> [WHAT IS EXPECTED]: Output each record verbatim, with pictures left out.

> [TASK INPUT]:
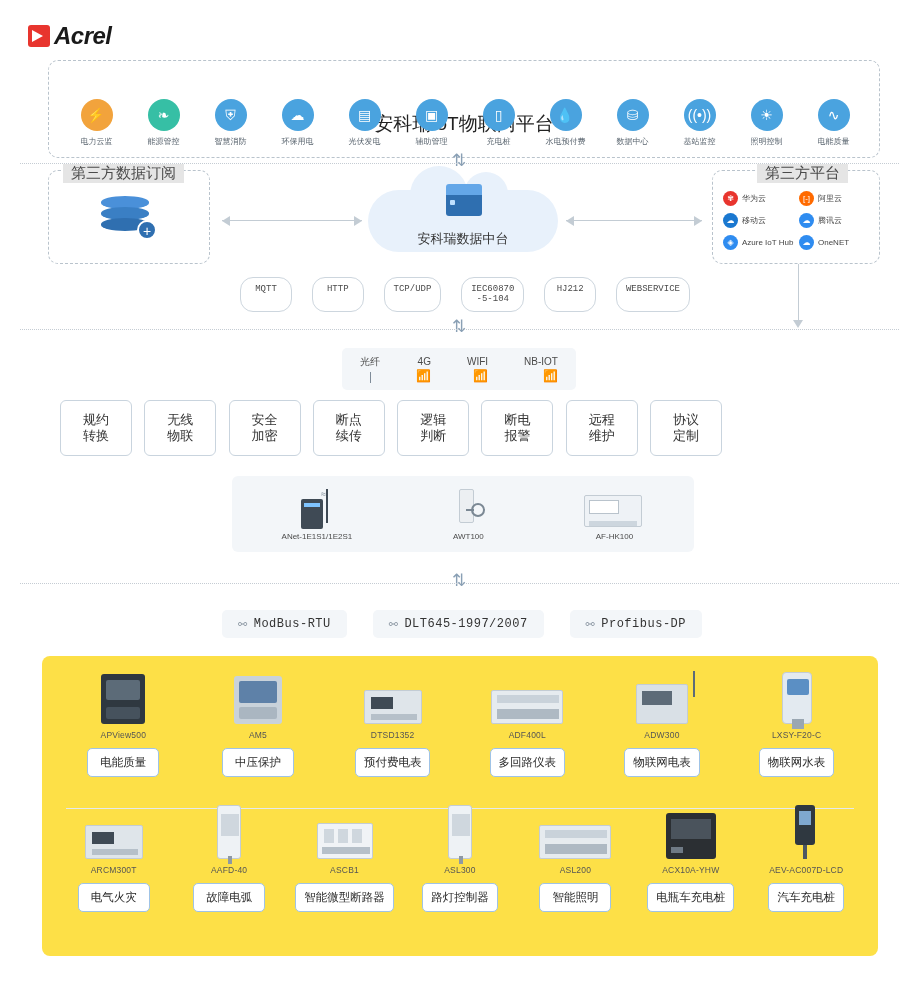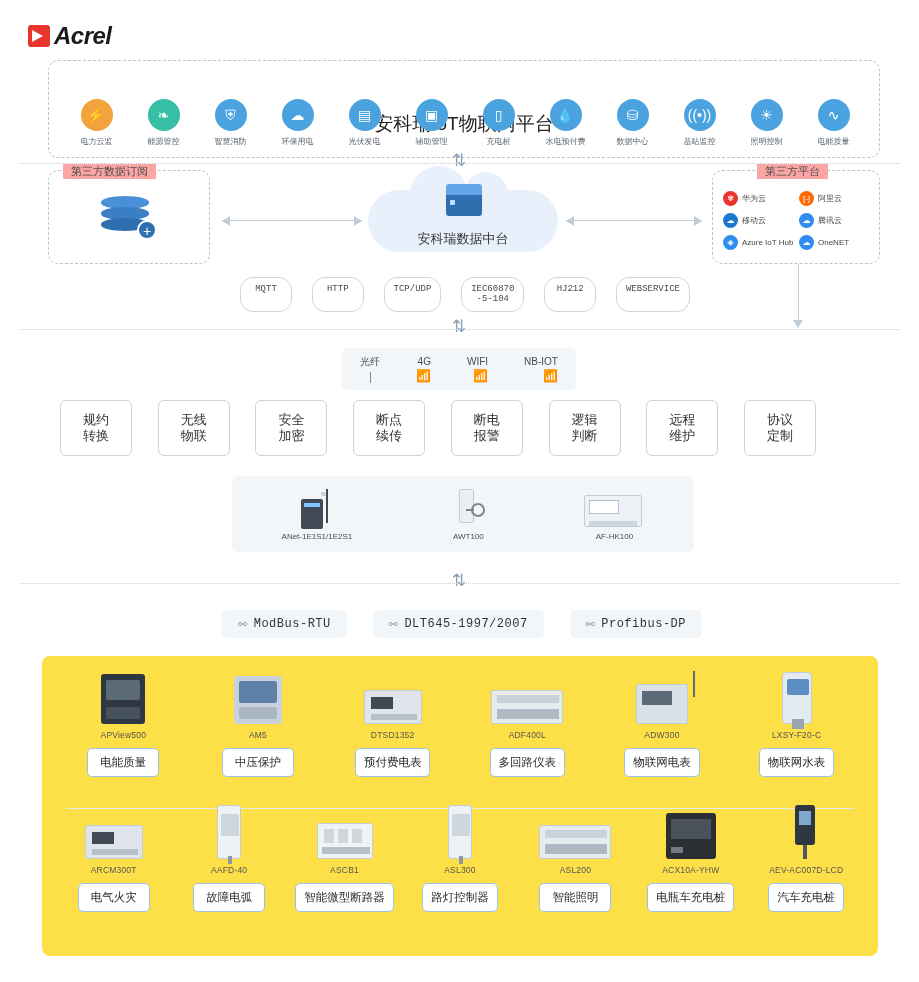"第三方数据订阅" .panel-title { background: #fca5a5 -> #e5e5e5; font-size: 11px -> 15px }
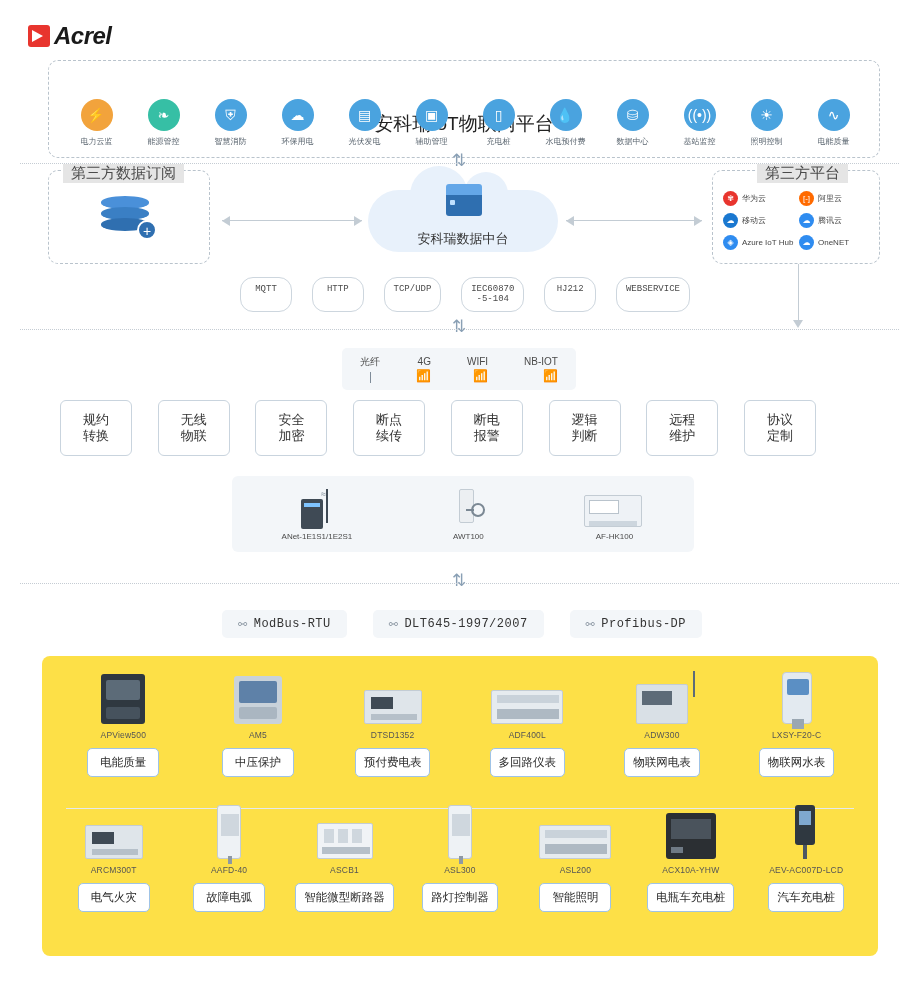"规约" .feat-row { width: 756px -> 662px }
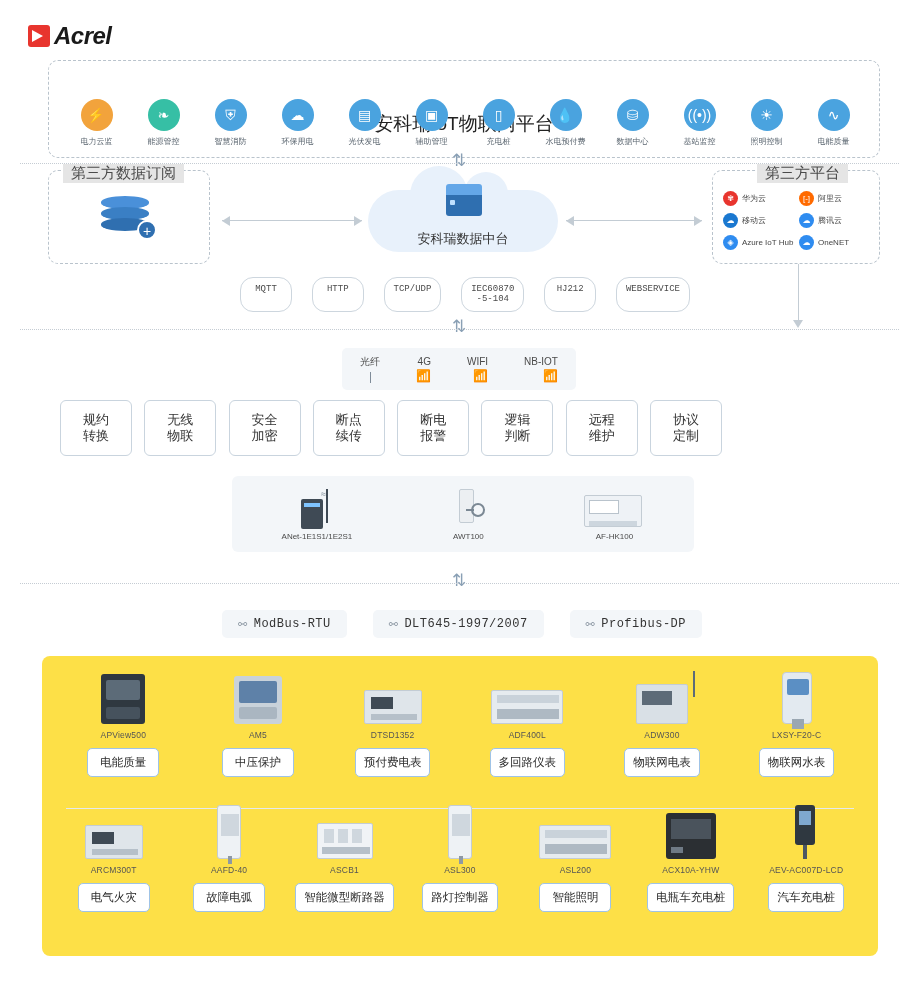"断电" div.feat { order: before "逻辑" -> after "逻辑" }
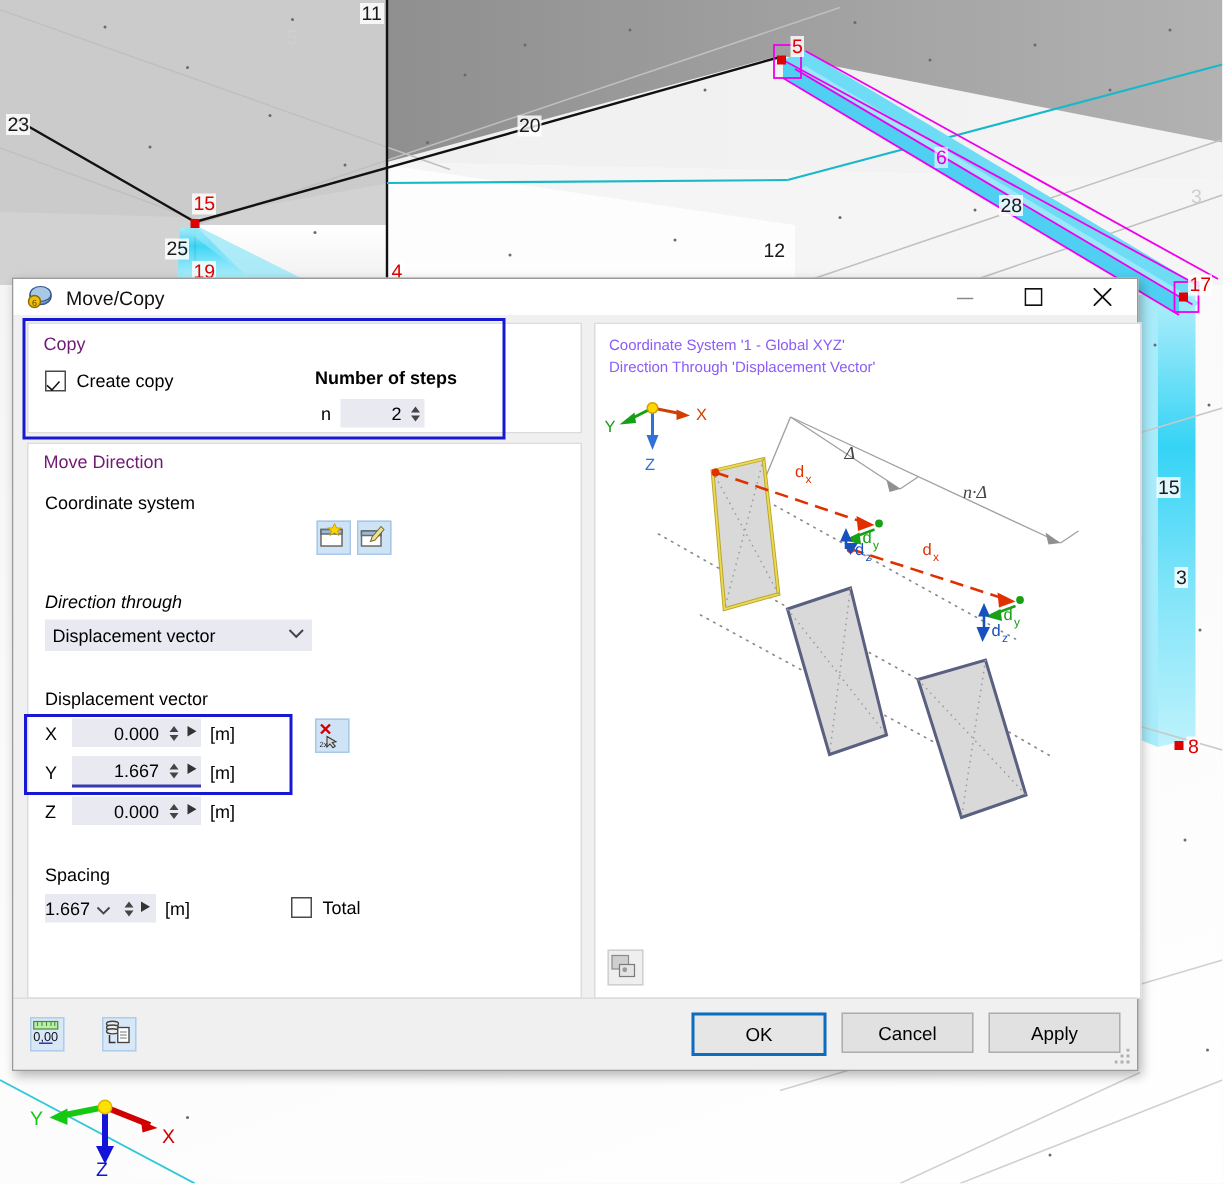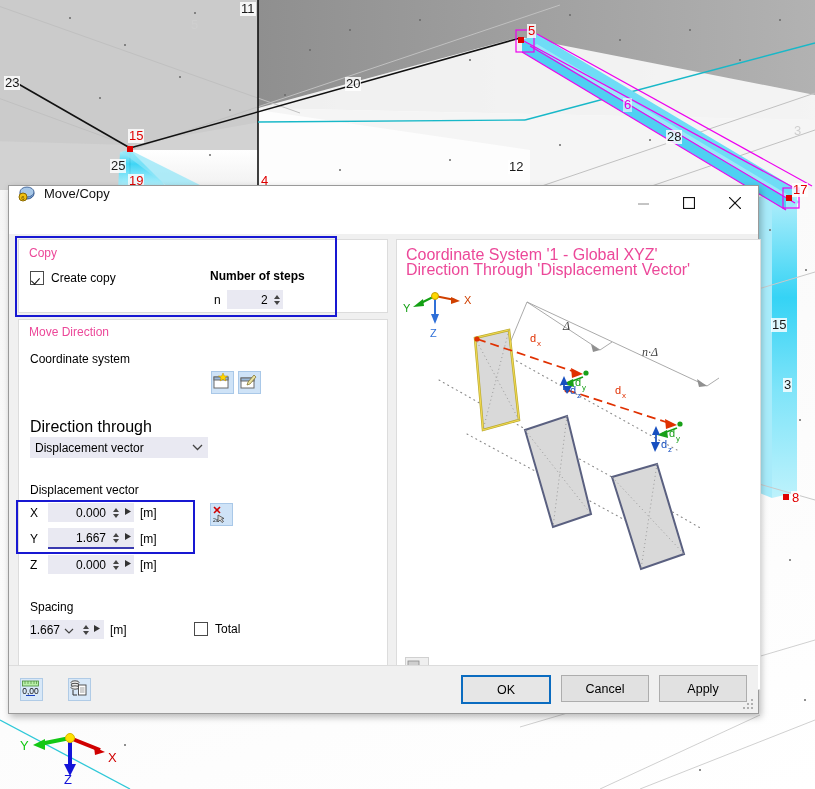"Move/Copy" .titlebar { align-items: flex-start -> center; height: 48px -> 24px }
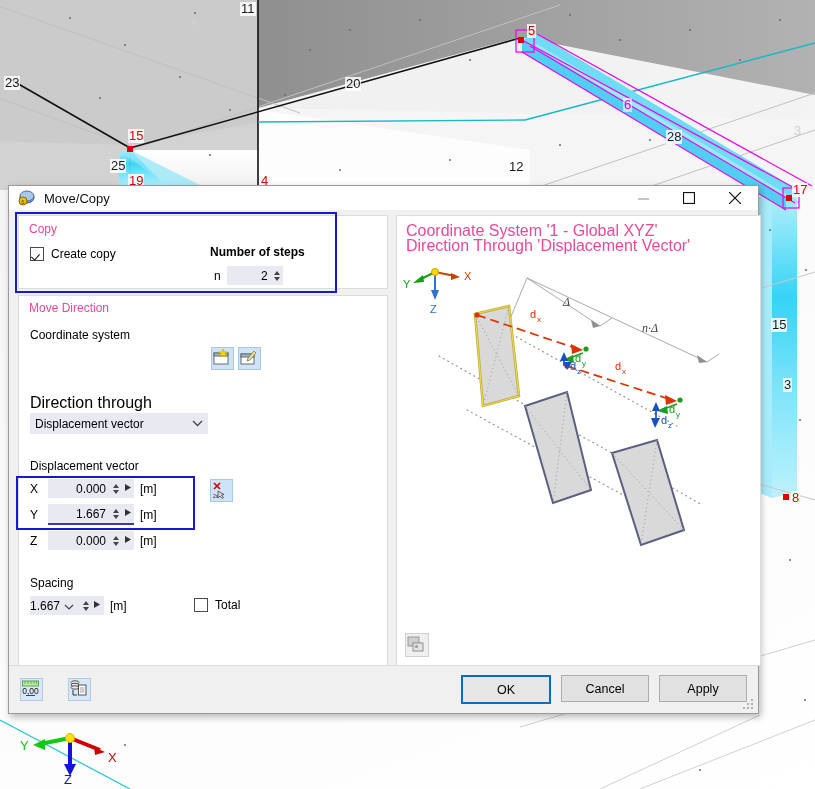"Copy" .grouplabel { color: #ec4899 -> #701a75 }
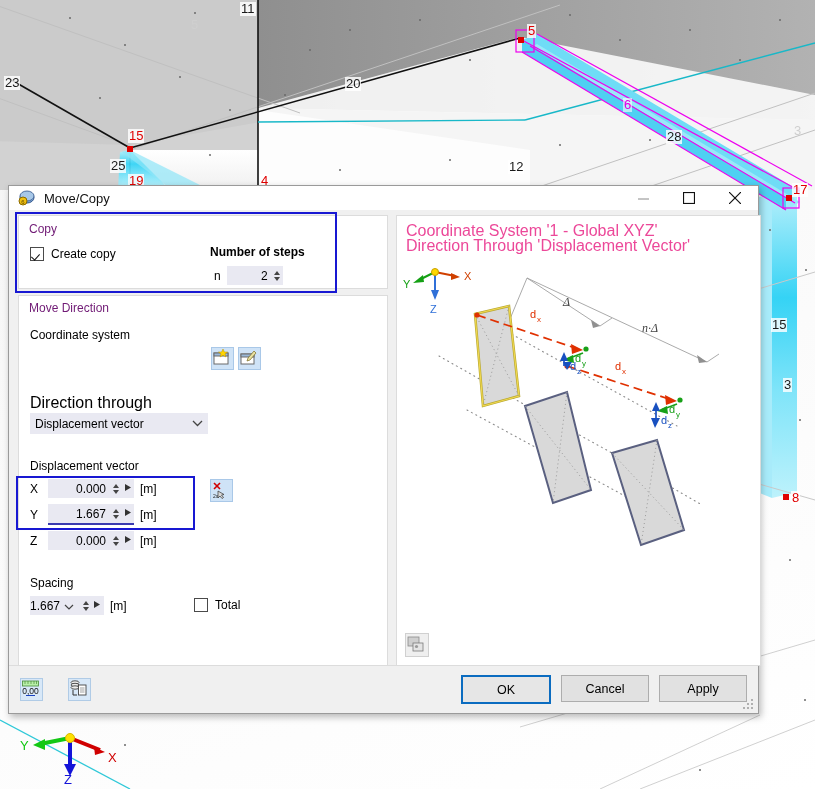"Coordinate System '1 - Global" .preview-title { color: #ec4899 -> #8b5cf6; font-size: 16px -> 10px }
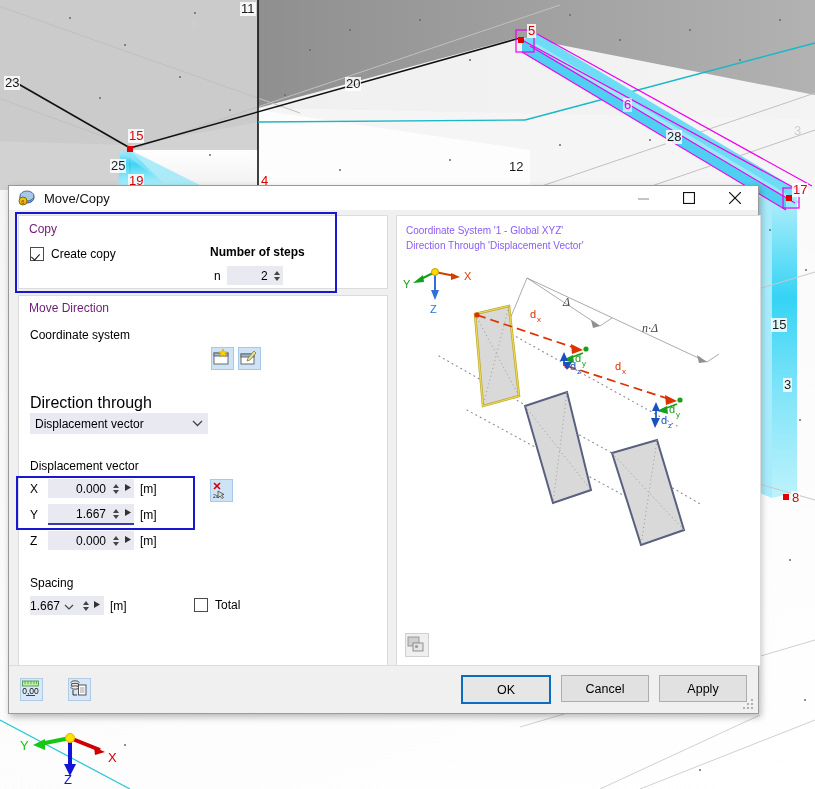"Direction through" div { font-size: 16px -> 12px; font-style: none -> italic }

> [THE COMPLETED TASK]:
"第三方数据订阅" .panel-title { background: #fca5a5 -> #e5e5e5; font-size: 11px -> 15px }
"规约" .feat-row { width: 756px -> 662px }
"断电" div.feat { order: before "逻辑" -> after "逻辑" }
"Move/Copy" .titlebar { align-items: flex-start -> center; height: 48px -> 24px }
"Copy" .grouplabel { color: #ec4899 -> #701a75 }
"Coordinate System '1 - Global" .preview-title { color: #ec4899 -> #8b5cf6; font-size: 16px -> 10px }
"Direction through" div { font-size: 16px -> 12px; font-style: none -> italic }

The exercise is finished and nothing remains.